[BRIEF]
Which lines in the records below mention the word "cursor"? Copy each one out.

[Web page revision data]

___

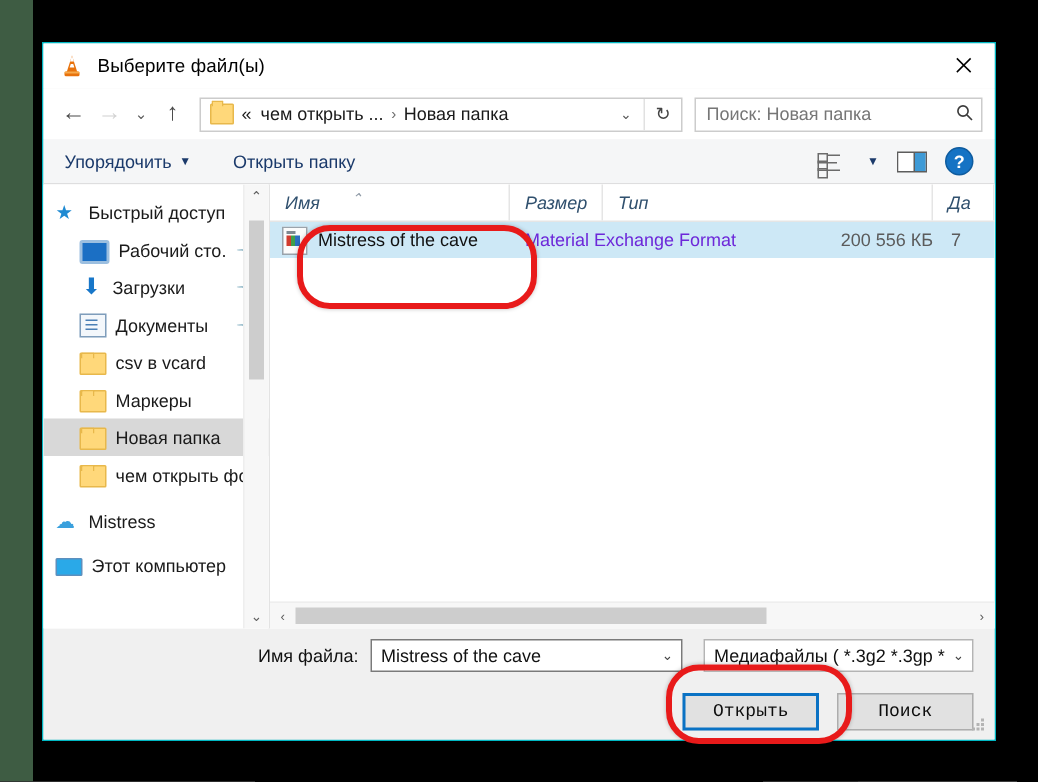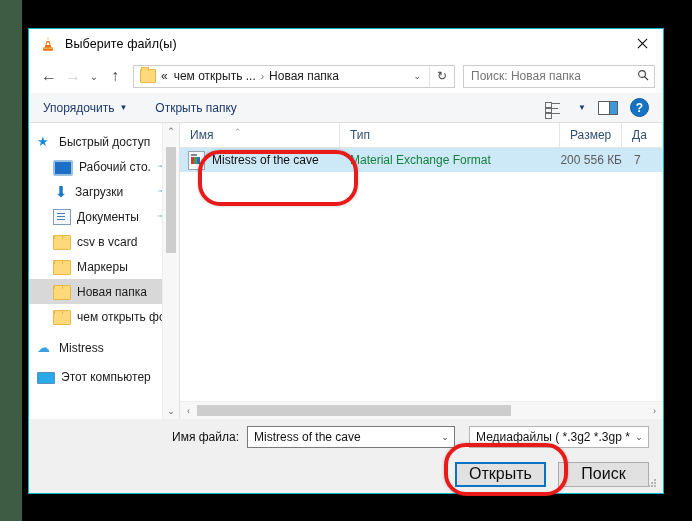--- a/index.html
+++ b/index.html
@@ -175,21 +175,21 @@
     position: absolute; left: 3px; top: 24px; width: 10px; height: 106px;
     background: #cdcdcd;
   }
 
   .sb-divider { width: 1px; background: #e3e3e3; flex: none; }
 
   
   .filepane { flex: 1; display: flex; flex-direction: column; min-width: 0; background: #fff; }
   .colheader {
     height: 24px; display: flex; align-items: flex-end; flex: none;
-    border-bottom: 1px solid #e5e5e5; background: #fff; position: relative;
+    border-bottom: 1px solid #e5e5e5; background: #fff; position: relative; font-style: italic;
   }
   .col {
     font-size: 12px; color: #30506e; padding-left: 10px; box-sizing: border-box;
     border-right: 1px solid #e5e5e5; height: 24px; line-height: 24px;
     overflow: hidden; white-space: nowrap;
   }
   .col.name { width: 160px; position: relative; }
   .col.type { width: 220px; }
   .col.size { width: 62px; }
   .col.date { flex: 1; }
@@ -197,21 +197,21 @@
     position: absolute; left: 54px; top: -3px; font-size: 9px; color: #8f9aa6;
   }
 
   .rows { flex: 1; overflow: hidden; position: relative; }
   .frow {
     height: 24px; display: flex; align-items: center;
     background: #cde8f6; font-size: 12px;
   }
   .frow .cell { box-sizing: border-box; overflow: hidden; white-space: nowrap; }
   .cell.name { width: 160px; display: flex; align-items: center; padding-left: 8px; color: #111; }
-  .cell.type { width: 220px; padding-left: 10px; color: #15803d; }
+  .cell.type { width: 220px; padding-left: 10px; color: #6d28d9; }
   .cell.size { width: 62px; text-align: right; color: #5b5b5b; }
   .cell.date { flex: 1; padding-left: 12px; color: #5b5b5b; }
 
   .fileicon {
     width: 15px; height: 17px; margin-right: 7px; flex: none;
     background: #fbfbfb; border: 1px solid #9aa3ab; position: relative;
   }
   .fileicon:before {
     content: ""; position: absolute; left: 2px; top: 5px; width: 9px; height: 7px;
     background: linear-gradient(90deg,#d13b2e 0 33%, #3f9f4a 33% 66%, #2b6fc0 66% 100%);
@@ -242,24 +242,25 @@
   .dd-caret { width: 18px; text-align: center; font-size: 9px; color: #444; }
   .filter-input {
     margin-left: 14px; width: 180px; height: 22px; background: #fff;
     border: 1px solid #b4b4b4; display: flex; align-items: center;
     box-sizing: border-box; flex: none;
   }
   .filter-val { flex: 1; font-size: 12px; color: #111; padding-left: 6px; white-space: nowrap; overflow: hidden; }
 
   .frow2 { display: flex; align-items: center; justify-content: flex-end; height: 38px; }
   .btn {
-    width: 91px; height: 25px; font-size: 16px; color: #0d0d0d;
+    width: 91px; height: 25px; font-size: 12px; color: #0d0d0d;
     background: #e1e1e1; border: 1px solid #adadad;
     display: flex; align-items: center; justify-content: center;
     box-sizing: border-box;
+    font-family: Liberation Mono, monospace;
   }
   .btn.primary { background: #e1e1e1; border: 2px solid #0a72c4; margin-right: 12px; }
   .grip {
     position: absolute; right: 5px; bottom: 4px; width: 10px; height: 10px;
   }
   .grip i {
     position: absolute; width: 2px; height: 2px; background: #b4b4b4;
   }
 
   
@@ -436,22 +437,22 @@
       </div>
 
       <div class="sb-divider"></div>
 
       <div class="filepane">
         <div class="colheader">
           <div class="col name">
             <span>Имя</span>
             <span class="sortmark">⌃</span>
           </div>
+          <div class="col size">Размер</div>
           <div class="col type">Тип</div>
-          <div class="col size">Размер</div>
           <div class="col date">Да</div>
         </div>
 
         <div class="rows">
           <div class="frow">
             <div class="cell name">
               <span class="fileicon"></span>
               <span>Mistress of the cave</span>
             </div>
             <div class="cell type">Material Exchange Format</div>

___

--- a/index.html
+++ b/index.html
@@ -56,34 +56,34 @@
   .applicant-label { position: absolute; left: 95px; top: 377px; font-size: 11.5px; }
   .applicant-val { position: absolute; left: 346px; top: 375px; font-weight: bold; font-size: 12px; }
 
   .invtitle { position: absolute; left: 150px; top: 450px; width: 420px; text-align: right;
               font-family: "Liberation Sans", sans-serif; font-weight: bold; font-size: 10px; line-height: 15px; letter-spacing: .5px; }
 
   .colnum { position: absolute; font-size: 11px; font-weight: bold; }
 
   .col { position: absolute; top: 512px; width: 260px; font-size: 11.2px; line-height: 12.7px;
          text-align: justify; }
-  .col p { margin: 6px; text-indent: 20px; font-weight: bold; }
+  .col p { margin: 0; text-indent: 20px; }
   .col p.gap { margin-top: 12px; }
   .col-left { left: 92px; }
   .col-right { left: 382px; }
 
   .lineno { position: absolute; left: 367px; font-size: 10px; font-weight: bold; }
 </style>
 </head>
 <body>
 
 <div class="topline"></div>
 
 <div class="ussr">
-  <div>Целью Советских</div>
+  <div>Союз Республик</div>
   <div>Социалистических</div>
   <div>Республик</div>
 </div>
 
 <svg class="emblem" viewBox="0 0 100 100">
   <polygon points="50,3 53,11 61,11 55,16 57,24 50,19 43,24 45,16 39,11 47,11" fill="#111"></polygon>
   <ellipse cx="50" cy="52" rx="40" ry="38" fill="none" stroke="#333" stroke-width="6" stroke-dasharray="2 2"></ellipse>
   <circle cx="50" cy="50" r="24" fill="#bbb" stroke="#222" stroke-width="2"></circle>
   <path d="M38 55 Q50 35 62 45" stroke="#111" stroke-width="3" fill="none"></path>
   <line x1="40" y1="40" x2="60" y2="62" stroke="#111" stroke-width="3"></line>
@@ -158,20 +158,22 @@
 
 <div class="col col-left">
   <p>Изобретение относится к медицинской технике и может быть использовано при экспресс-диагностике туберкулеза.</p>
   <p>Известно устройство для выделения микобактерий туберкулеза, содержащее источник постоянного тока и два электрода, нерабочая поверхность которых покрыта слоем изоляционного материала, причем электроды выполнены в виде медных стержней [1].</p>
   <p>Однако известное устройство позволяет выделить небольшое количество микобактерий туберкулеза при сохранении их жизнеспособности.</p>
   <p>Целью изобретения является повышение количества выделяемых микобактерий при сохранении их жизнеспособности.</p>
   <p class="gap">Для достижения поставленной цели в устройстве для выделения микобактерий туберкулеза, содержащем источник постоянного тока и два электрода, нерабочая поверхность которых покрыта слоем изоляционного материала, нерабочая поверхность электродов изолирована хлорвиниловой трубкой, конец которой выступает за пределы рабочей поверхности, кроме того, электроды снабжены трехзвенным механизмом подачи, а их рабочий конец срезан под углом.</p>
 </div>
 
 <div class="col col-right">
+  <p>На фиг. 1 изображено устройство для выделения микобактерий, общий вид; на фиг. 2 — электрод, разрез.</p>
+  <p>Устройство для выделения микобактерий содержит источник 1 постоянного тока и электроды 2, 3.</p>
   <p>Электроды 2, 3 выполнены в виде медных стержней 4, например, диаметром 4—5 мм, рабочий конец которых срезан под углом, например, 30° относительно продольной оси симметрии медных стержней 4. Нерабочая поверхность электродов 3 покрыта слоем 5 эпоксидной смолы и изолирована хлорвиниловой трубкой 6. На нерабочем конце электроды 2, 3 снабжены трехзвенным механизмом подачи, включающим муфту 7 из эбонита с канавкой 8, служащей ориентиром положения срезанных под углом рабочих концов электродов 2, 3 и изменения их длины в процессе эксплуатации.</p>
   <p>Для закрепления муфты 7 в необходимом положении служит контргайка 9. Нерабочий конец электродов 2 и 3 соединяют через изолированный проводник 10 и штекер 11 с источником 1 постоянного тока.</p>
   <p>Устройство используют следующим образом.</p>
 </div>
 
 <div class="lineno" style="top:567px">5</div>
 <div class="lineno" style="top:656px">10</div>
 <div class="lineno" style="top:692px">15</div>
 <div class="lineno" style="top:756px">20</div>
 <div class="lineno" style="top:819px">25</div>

___

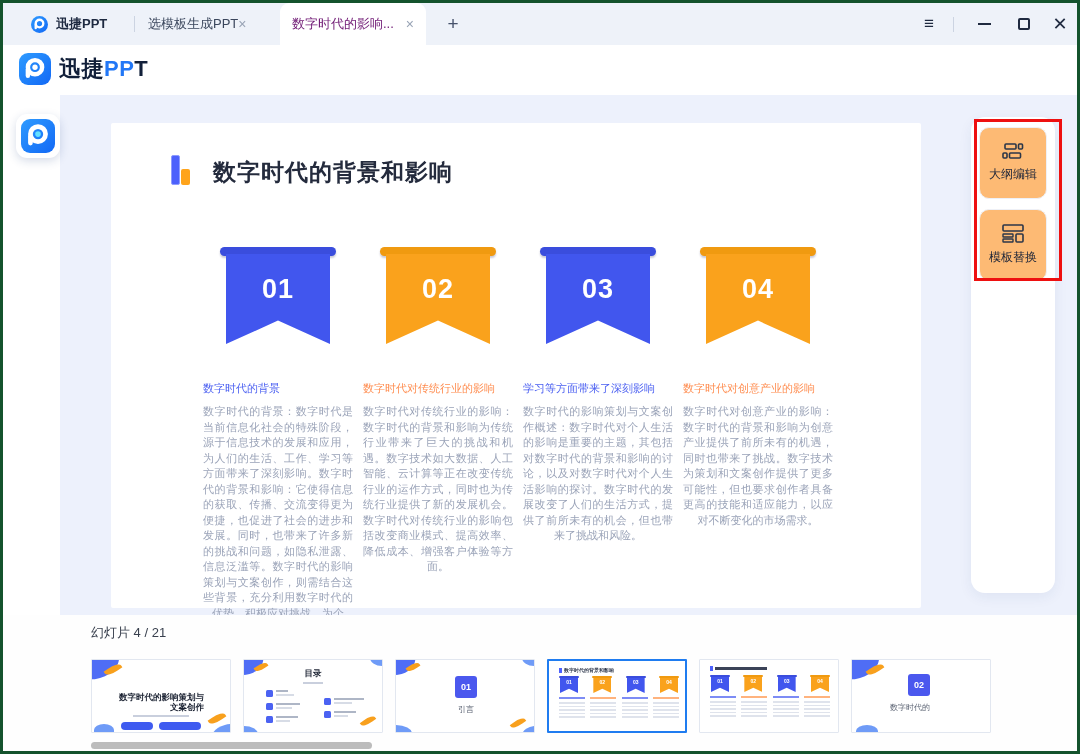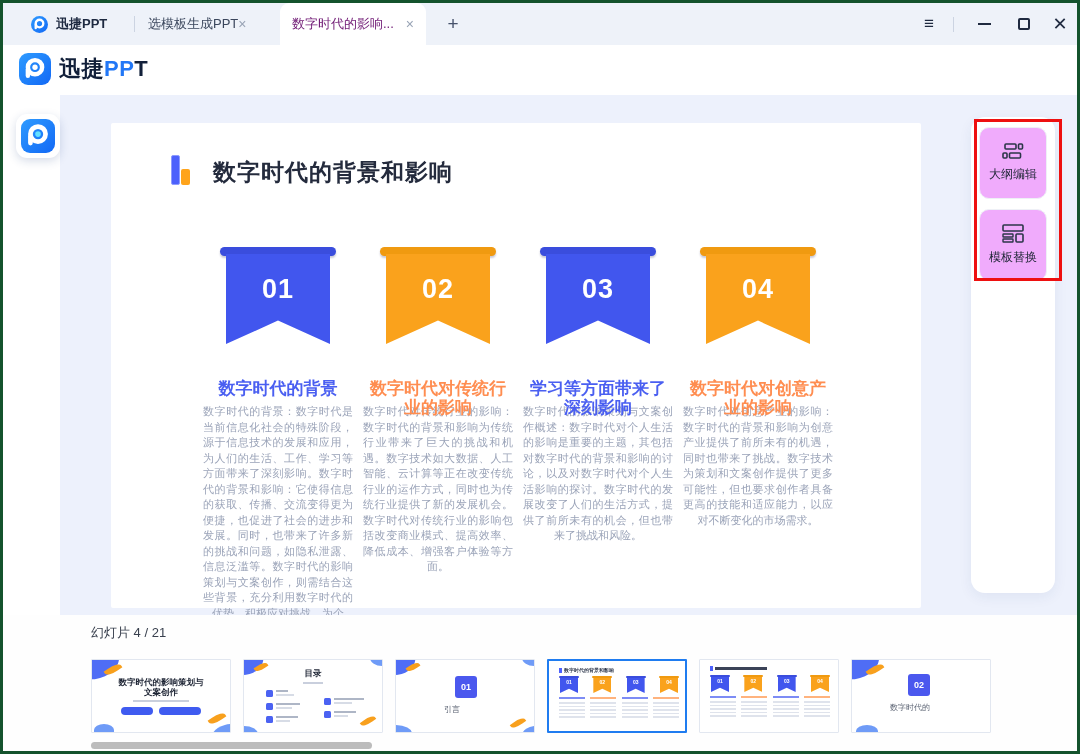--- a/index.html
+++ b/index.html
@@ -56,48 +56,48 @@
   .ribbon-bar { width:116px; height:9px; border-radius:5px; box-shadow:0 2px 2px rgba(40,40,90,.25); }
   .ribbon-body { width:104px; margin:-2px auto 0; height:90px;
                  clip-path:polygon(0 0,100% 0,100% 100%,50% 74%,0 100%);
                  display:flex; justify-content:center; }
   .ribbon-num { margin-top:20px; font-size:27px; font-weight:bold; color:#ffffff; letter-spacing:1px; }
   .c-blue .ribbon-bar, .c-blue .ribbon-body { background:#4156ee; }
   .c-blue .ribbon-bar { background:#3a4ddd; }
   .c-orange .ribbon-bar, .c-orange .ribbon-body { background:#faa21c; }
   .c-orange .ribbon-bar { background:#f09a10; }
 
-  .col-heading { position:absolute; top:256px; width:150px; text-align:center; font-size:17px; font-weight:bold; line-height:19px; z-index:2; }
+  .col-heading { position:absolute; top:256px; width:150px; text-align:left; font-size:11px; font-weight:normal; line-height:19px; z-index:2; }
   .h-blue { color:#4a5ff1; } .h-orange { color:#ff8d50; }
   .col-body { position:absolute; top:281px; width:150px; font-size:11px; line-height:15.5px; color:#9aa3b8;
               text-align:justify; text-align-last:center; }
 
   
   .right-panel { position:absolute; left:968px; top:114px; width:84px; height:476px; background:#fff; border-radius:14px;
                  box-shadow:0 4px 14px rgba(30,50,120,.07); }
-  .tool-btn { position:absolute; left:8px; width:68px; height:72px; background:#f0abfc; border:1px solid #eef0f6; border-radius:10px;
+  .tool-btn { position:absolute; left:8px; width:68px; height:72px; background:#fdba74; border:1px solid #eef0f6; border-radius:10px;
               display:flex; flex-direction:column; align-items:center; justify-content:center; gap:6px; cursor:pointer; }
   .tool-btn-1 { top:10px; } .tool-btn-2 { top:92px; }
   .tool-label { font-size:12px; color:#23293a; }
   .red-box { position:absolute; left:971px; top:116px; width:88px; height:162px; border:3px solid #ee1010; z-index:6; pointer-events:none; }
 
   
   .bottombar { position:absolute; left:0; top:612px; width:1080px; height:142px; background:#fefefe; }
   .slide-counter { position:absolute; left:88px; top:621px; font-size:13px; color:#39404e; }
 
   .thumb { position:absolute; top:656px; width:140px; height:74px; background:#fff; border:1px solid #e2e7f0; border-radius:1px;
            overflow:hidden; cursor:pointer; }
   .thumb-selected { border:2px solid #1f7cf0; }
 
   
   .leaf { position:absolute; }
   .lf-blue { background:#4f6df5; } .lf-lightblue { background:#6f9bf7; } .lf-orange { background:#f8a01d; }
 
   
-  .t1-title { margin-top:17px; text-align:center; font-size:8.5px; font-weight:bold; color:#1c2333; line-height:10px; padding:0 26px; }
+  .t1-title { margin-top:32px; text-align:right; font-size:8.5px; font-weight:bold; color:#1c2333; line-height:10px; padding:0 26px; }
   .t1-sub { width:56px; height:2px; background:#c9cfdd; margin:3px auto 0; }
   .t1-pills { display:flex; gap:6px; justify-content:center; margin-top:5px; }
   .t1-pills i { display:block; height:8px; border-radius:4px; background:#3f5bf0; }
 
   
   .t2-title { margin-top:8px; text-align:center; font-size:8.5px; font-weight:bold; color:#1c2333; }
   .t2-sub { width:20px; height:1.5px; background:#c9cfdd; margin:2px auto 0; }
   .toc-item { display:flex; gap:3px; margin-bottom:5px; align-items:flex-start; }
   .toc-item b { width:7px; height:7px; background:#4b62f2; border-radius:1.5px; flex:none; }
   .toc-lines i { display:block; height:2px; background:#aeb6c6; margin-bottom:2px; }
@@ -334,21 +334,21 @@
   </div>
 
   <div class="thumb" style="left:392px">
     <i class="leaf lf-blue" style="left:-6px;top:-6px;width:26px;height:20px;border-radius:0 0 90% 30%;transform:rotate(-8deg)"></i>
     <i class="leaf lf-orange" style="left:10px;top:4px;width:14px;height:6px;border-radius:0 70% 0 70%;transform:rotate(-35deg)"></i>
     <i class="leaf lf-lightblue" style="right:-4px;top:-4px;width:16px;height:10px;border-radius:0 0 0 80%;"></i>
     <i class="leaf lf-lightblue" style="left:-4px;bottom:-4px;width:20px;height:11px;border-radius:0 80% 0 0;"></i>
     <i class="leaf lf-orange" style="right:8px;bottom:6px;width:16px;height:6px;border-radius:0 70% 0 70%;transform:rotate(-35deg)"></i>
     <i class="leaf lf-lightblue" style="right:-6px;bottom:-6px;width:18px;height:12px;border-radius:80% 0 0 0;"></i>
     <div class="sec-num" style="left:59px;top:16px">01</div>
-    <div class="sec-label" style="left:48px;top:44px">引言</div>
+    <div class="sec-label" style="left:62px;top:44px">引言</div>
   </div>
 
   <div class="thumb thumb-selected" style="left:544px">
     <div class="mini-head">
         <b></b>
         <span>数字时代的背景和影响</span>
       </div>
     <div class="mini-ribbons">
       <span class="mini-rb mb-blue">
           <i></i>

___

[SOLUTION TO THIS EXERCISE]
               display:flex; flex-direction:column; align-items:center; justify-content:center; gap:6px; cursor:pointer; }
            overflow:hidden; cursor:pointer; }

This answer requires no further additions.